Microsieste du sportif, seconde séance

Jean-Jacques MENUET | durée 11 minutes

Le but de la séance :


« récupérer vite fait, se mettre entre parenthèses, refaire du jus et le plein d’énergie en quelques minutes » Il est largement admis que le travail du mental fait partie intégrante de la recherche de progression d’un sportif, et les techniques de sophrologie sont maintenant pratiquées par de nombreux sportifs, quel que soit leur niveau.

Quels « thèmes » peuvent être abordés chez le sportif grâce à la sophrologie : la préparation d’une compétition, la récupération après un entraînement, l’optimisation de la qualité du sommeil, la correction d’un geste sportif, accroitre les capacités de maitrise des émotions, de sérénité, de concentration, de visualisation ; également pour mieux gérer et réparer une blessure ; l’intérêt de la « microsieste » qui pratiquée dans une journée de travail ou d’entraînement biquotidien permet de se « connecter mentalement » avec son sport, de se mettre entre parenthèses pour récupérer et accumuler de l’énergie, également pour visualiser.

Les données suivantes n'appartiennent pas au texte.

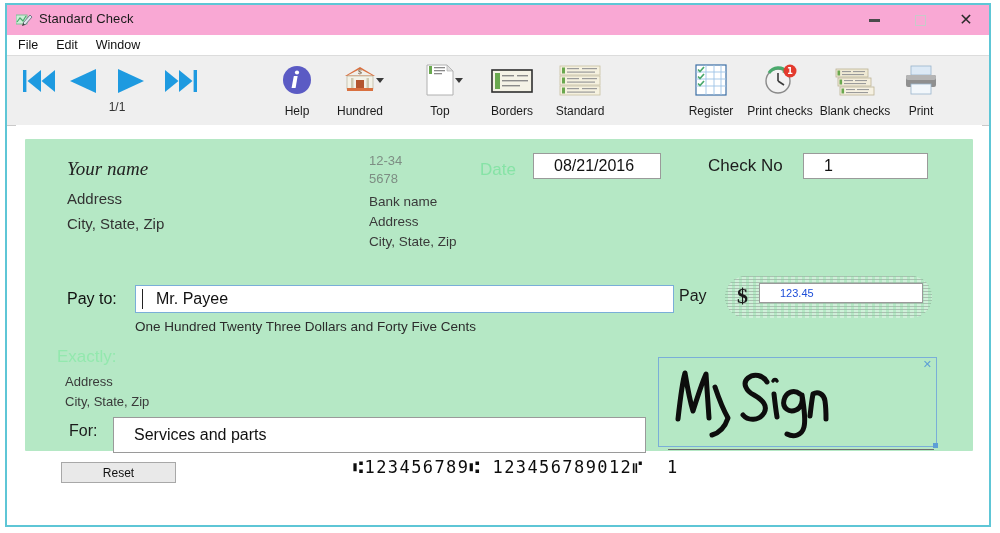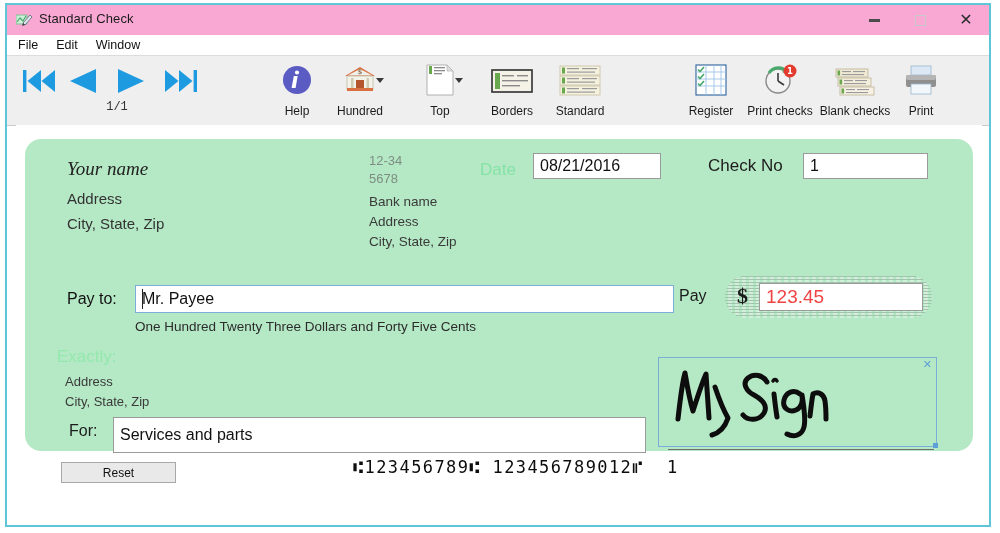"1/1" .navwrap { font-family: Liberation Mono, monospace -> none }
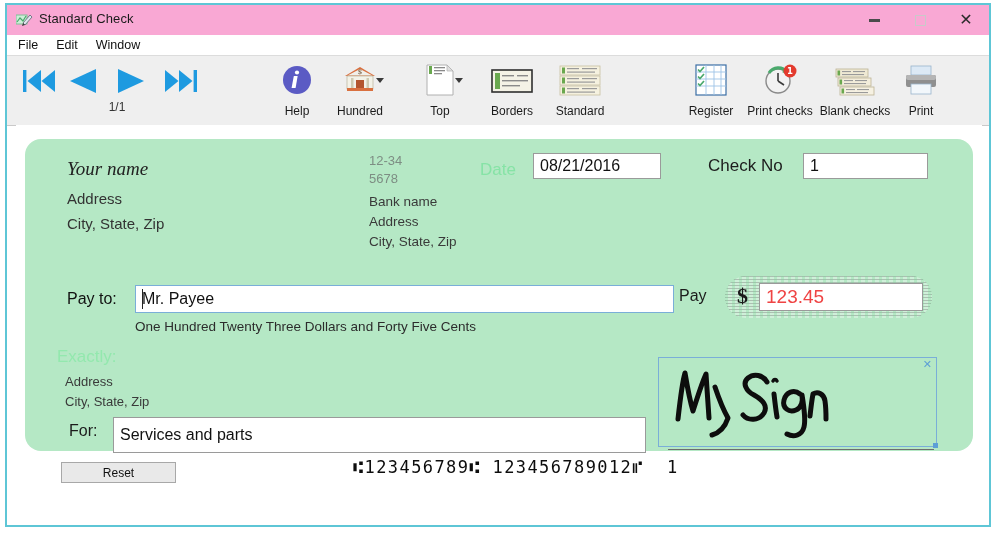"Your name" .check { border-radius: 16px -> 1px }
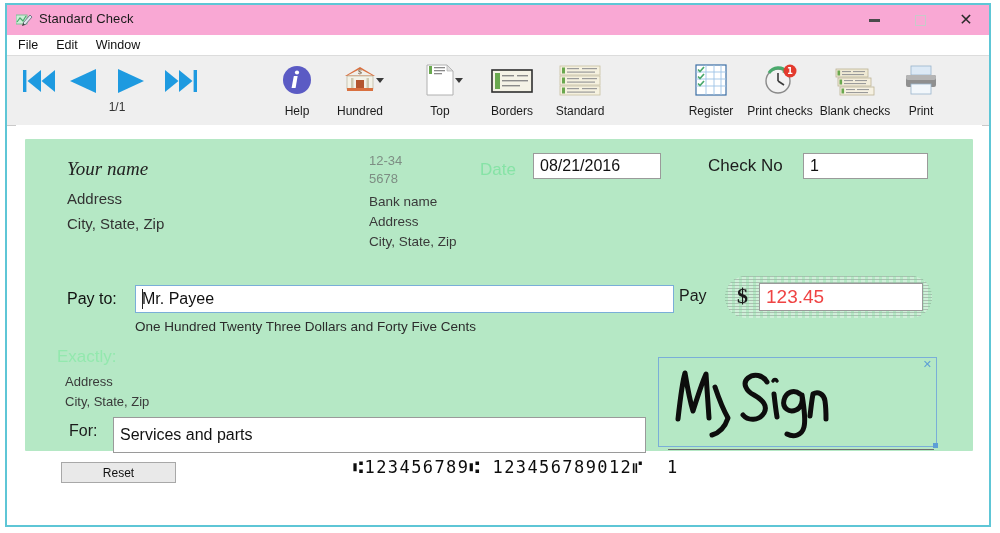"08/21/2016" .inp { padding: 0 6px -> 0 20px }
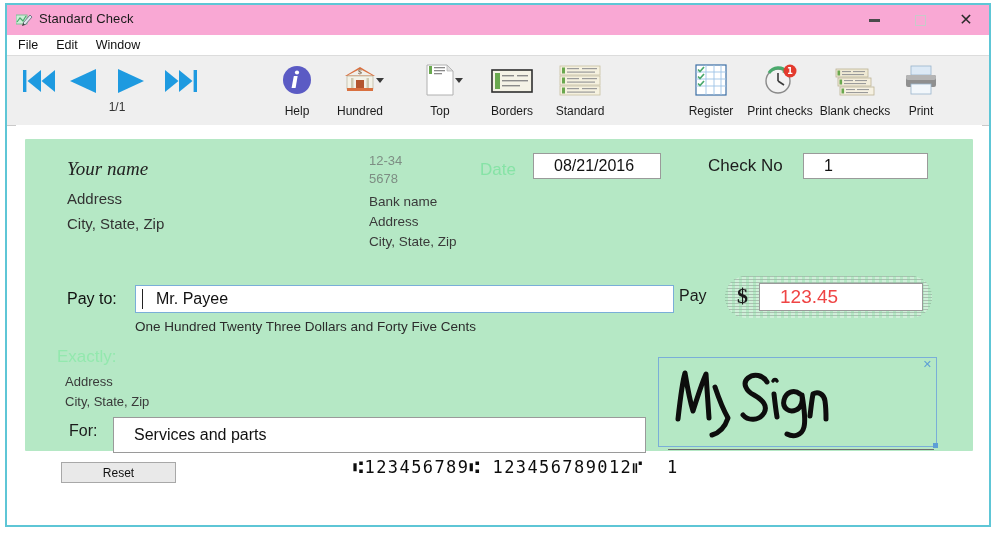"123.45" .amt-input { color: #ef4444 -> #1d4ed8; font-size: 19px -> 11px; height: 28px -> 20px }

C'est à dire que dans de nombreux aspects de sa préparation le sportif peut utiliser cet outil de travail qu’est la sophrologie. Ce site propose de nombreux exercices, concernant différents sports. Très régulièrement je m’engage à étendre le nombre de séances. La sophrologie n’est pas un outil magique, elle fait partie des nombreuses techniques utilisées par tout sportif : l’entraînement, la préparation physique, les étirements, les exercices respiratoires, l’hygiène de vie, un bon suivi médico sportif, etc. ; on s’entraîne physiquement tout comme on apprend à s’entraîner et à travailler mentalement, les deux aspects sont indissociables. Le contexte dans lequel doit être écouté une séance répond à des notions de bon sens : du temps disponible, un espace calme où on ne sera pas dérangé, une écoute individuelle et non pas en groupe ; et bien sûr un lieu et des conditions compatibles en termes de sécurité : par exemple pas question d’écouter une séance tout en pratiquant une activité qui demande une réactivité ou une vigilance : en conduisant ou en travaillant sur une machine ; quant à écouter une séance sur les lieux de votre travail, à vous de gérer avec le risque professionnel, et de valider ce temps de repos avec votre hiérarchie !

En pratique je conseille au sportif de s’installer si possible confortablement, bien qu’avec le temps et l’expérience il est possible de faire une « bonne » séance dans un endroit où il y a du bruit et où la position n’est pas forcément confortable (allongé sur le banc d’un vestiaire ; assis dans un bus au retour d’un match pour une séance de « sophro-récup » par exemple ; dans le train si le temps de parcours le permet largement) ; une position correcte peut être la position assise, le tronc un peu en arrière, ou la tête penchée en avant qui repose sur les bras croisés sur une table ou un bureau. Bien régler le son, adapter confortablement le ou les écouteurs ou encore le casque et ne démarrer l’exercice que lorsque tout est ok.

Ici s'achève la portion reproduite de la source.